Goal of the exercise: The answer is a number and only a number: how many lines of the data include the string "Count"?

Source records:
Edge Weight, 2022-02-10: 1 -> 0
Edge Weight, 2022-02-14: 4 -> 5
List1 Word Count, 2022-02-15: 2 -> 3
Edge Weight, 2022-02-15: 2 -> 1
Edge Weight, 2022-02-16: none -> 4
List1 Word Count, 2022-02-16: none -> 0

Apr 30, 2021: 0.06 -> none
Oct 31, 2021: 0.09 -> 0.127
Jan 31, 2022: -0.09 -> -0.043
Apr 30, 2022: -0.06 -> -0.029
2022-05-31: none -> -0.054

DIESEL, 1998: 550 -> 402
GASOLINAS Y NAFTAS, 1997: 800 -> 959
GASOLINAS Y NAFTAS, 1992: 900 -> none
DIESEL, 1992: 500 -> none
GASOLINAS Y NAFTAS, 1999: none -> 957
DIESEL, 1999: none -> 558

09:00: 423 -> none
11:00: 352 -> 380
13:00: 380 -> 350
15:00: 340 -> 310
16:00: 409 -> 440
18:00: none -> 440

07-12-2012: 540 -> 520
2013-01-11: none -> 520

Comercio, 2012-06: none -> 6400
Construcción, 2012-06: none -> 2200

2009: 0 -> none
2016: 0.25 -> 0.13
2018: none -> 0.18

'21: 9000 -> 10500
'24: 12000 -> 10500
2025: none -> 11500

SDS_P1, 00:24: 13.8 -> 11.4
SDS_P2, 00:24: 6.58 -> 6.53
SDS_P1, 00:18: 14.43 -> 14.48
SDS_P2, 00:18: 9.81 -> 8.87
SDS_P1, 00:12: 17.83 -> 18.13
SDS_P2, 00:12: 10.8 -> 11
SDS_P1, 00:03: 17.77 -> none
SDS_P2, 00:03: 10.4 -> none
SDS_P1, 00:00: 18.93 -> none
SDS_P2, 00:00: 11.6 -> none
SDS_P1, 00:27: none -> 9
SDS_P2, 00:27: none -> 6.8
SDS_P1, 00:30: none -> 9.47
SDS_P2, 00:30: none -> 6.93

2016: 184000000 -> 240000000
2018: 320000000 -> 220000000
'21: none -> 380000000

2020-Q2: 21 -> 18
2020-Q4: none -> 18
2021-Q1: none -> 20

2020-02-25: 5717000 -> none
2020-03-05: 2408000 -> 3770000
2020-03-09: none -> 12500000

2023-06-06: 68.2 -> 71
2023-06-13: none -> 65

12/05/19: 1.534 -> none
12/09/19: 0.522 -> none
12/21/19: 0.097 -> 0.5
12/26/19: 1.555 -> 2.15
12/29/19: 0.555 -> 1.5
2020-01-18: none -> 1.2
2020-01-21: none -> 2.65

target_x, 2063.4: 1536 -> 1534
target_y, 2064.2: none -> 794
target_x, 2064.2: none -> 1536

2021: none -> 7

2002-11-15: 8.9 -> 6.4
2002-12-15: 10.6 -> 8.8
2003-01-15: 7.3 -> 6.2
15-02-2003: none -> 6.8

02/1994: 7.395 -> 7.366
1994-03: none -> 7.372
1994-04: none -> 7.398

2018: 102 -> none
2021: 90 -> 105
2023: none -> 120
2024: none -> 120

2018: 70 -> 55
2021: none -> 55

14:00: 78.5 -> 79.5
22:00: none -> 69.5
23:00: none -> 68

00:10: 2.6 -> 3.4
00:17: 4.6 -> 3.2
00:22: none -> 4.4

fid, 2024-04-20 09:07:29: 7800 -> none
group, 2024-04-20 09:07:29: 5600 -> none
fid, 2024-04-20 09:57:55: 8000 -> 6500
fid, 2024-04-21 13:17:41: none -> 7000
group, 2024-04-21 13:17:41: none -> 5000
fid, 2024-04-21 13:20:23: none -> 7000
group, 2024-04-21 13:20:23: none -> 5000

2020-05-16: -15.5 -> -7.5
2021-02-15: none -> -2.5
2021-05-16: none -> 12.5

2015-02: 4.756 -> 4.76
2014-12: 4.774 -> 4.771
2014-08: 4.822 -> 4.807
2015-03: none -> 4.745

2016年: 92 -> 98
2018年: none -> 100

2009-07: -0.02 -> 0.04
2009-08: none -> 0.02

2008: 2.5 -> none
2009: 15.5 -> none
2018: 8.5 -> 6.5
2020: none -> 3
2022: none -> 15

Exercise answer: 2